Dataset content
>>>>
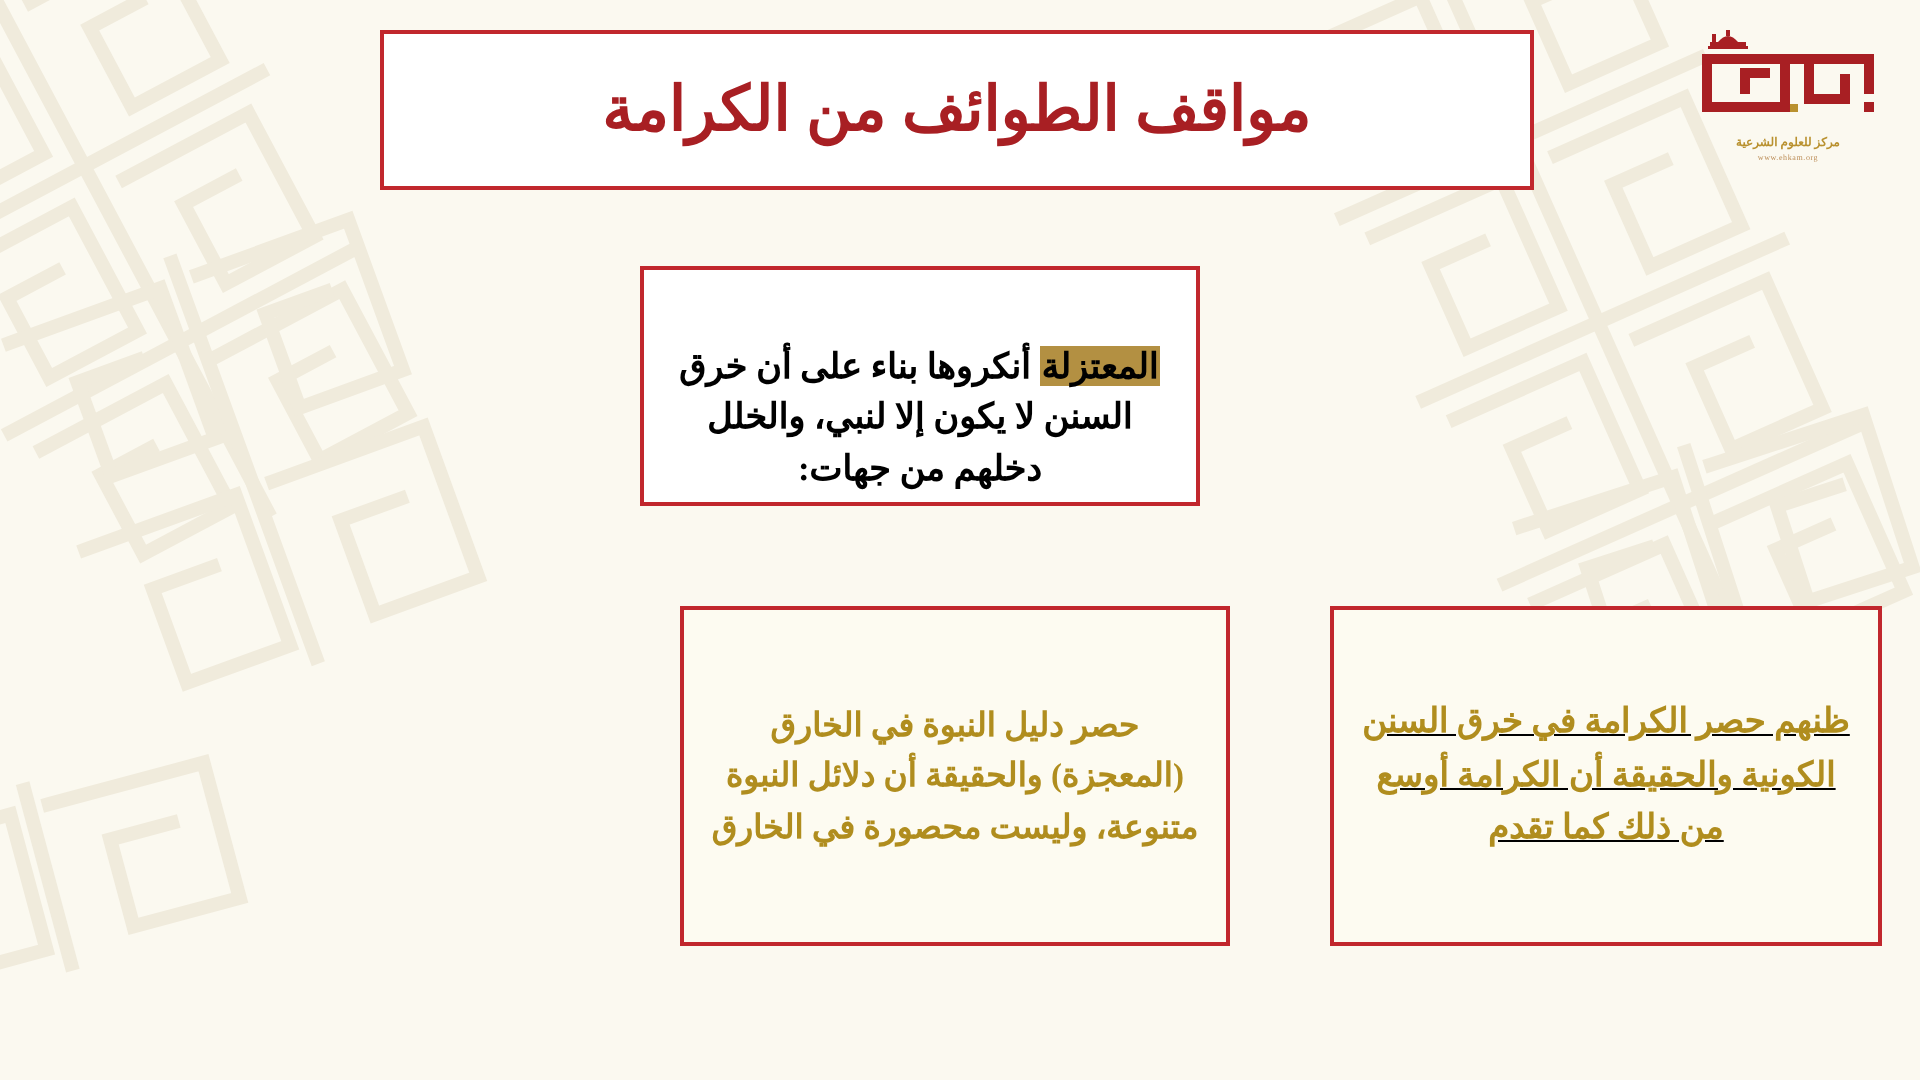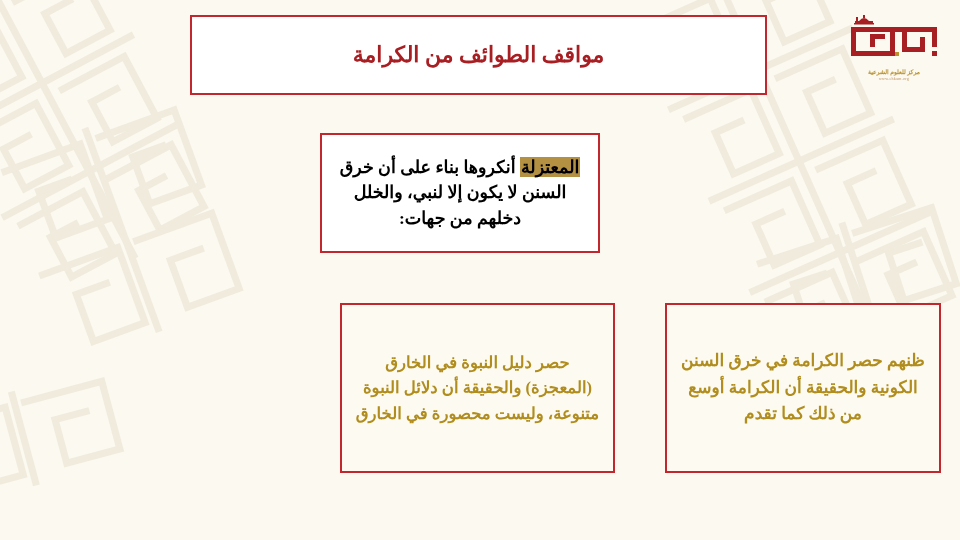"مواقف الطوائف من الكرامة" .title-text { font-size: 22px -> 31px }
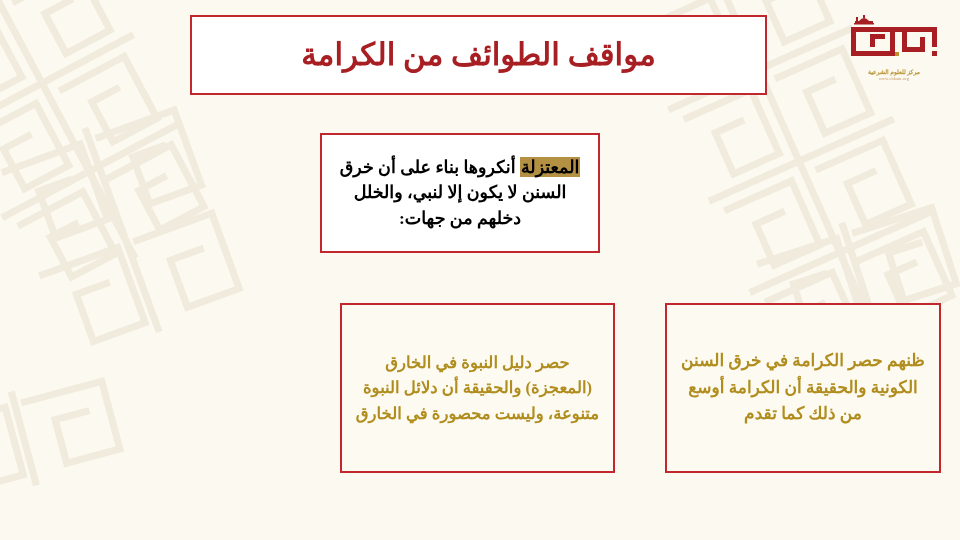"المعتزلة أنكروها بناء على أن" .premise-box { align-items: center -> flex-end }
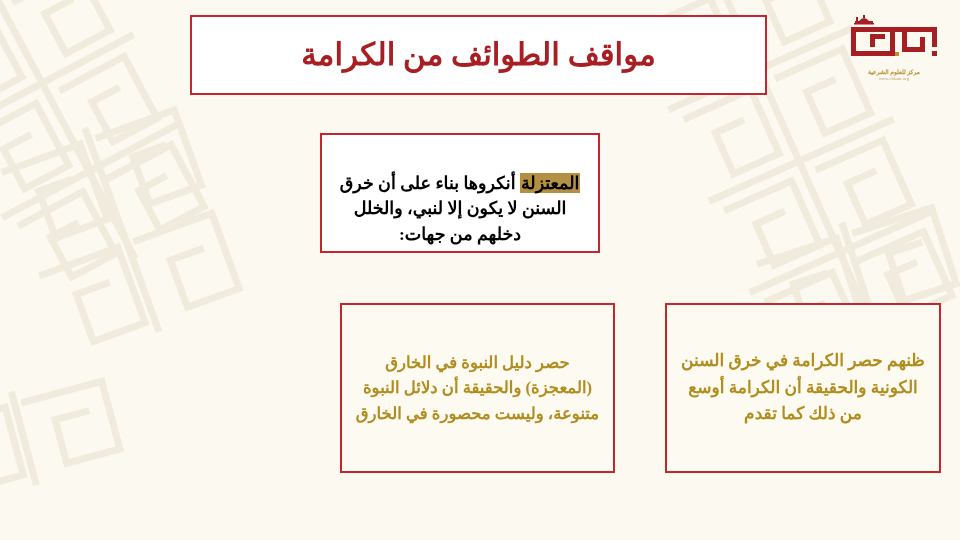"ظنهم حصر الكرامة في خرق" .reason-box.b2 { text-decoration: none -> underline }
<<<<
>>>>
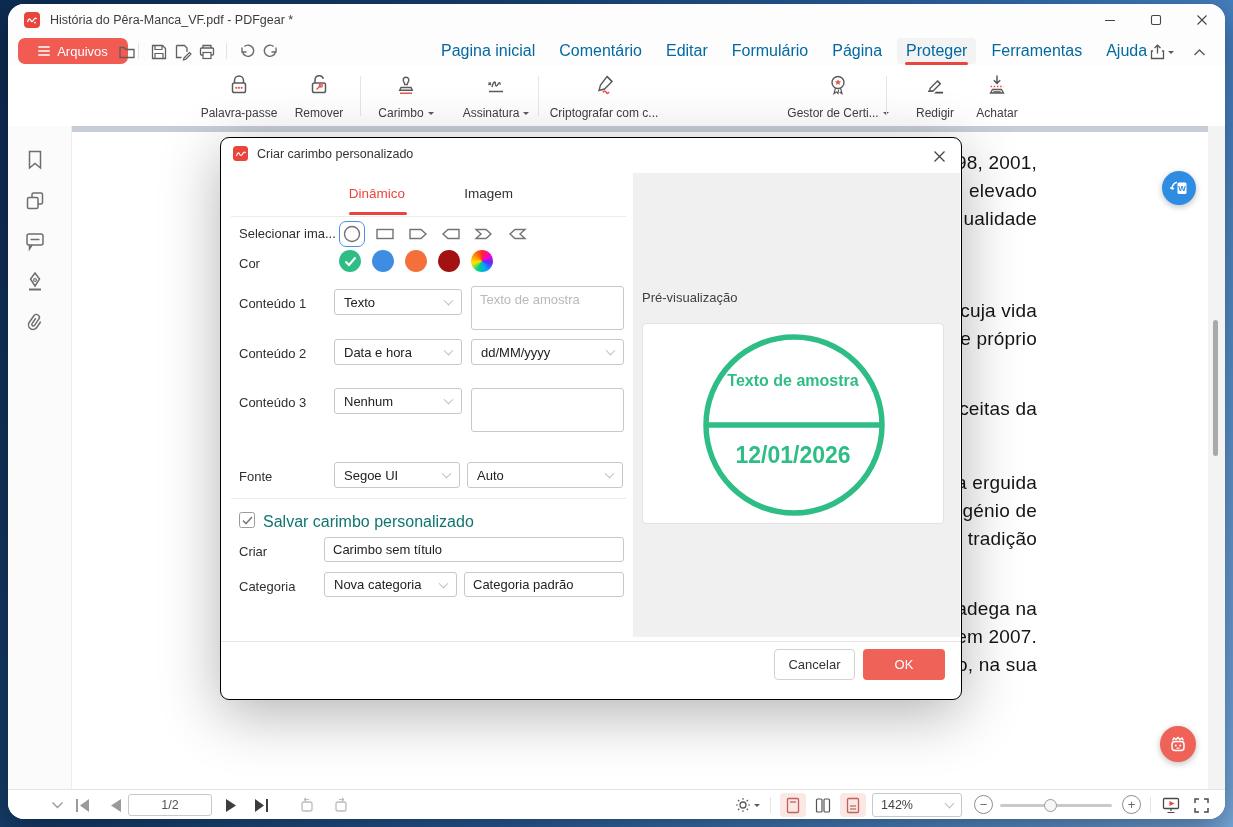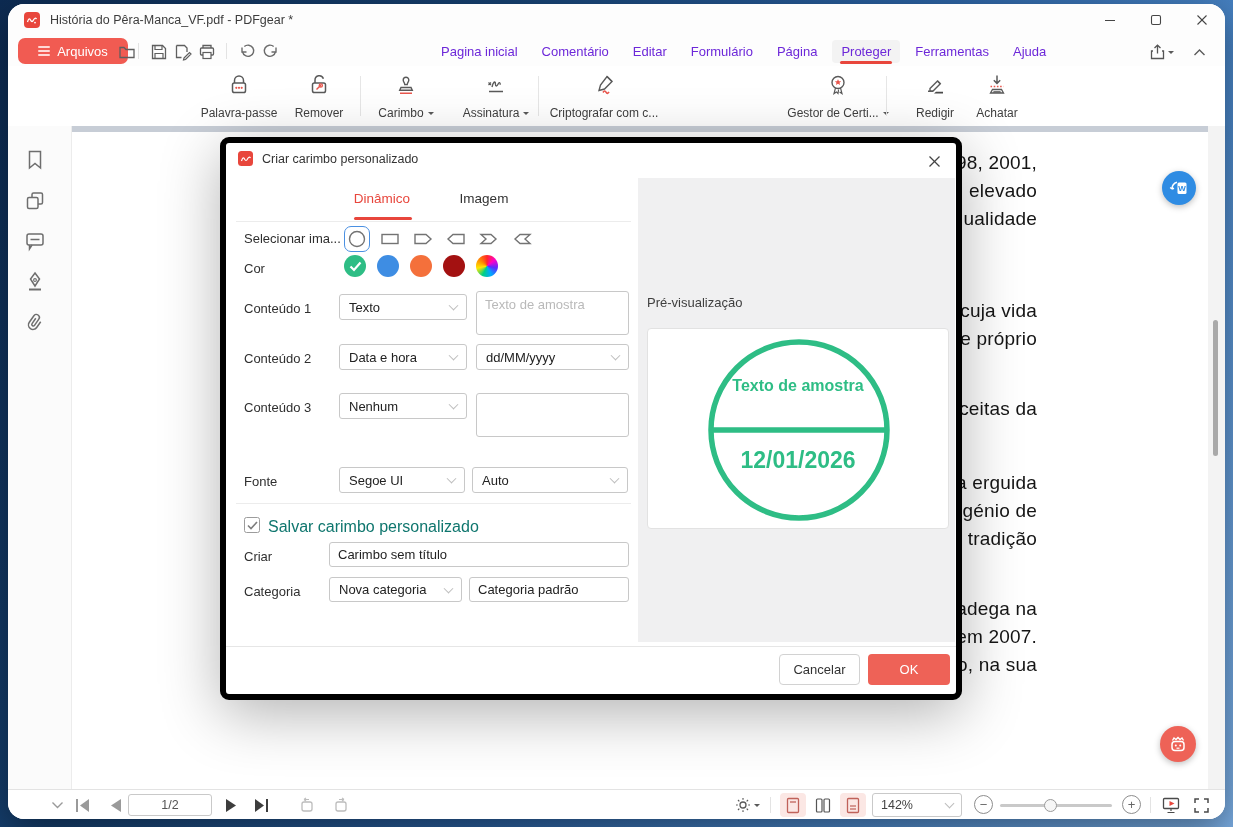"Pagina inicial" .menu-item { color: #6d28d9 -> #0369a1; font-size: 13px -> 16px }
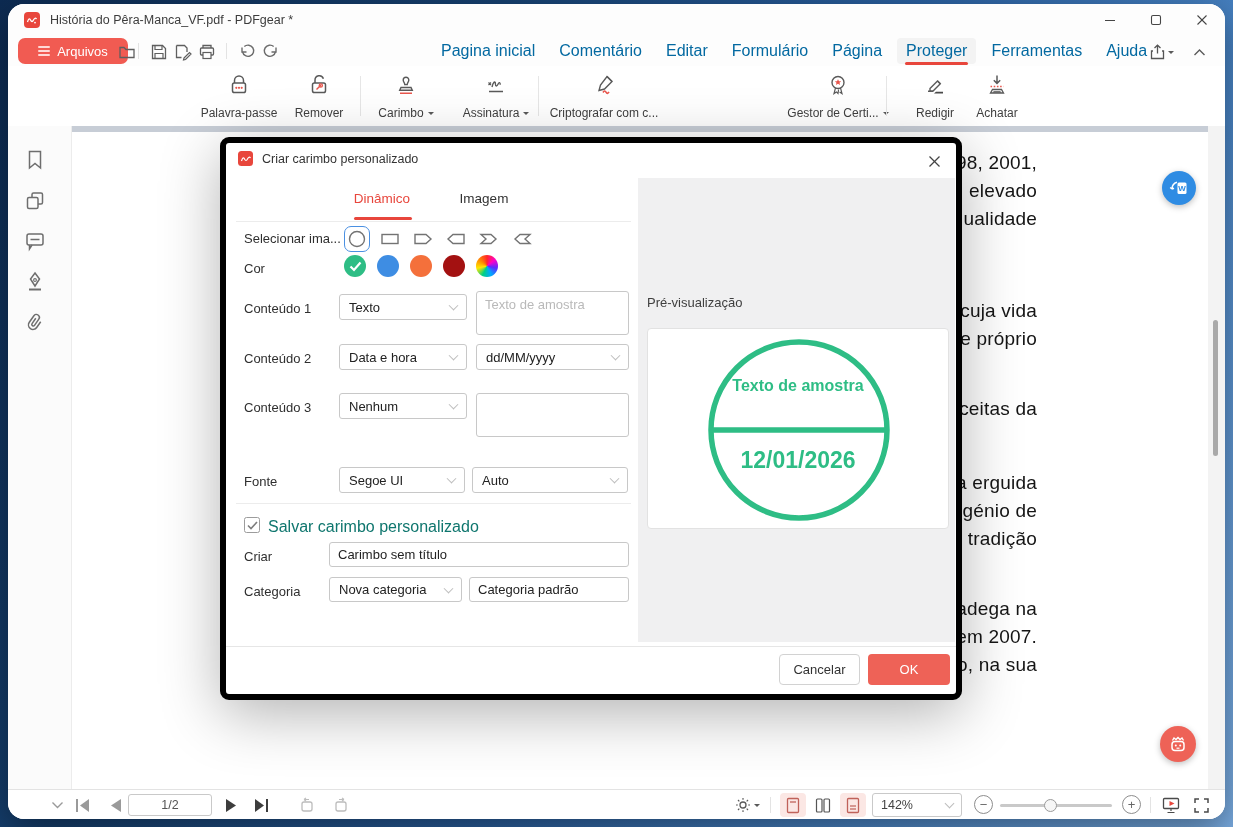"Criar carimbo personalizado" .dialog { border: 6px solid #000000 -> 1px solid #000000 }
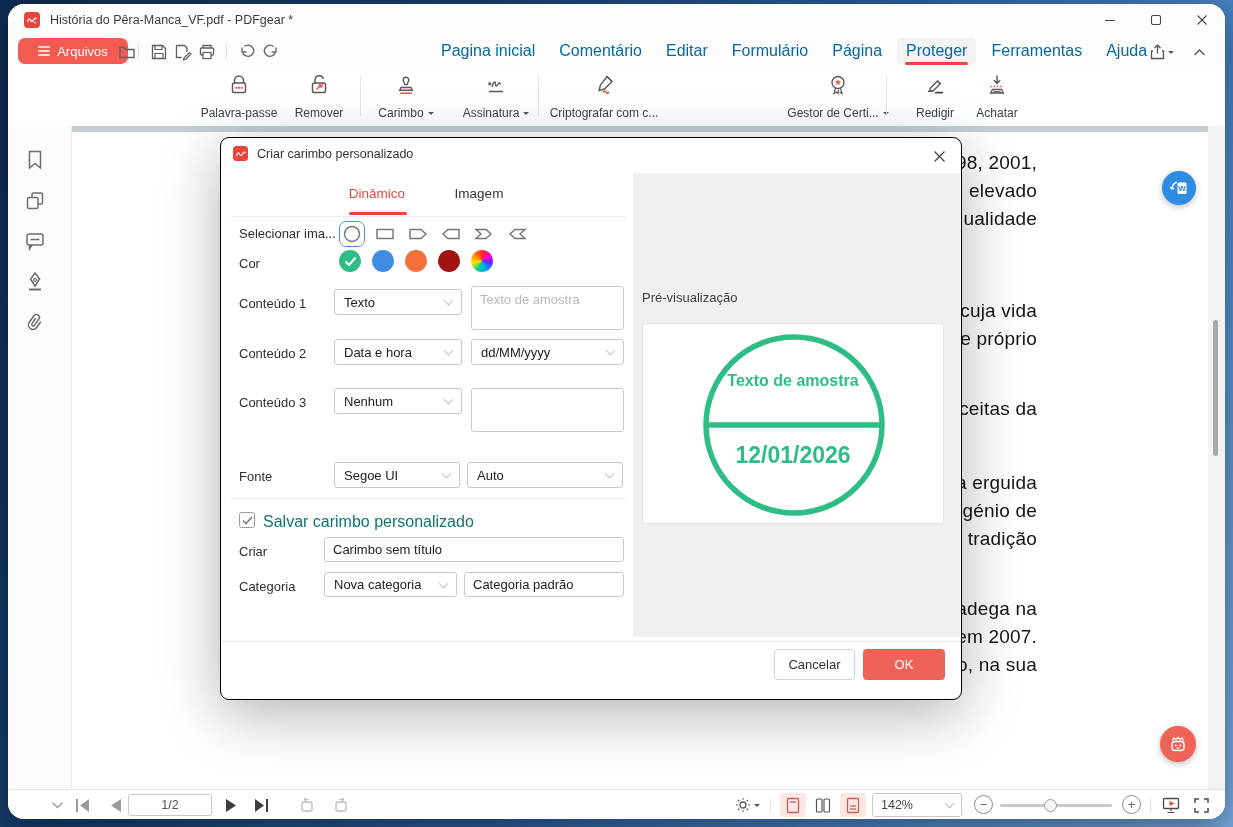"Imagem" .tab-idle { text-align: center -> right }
<<<<
The problem
Among the entries above, take the line with "font-size: 22px ->", the line with "حصر الكرامة في", and all the lines between them, and restate them word for word without pictures.

Your solution
"مواقف الطوائف من الكرامة" .title-text { font-size: 22px -> 31px }
"المعتزلة أنكروها بناء على أن" .premise-box { align-items: center -> flex-end }
"ظنهم حصر الكرامة في خرق" .reason-box.b2 { text-decoration: none -> underline }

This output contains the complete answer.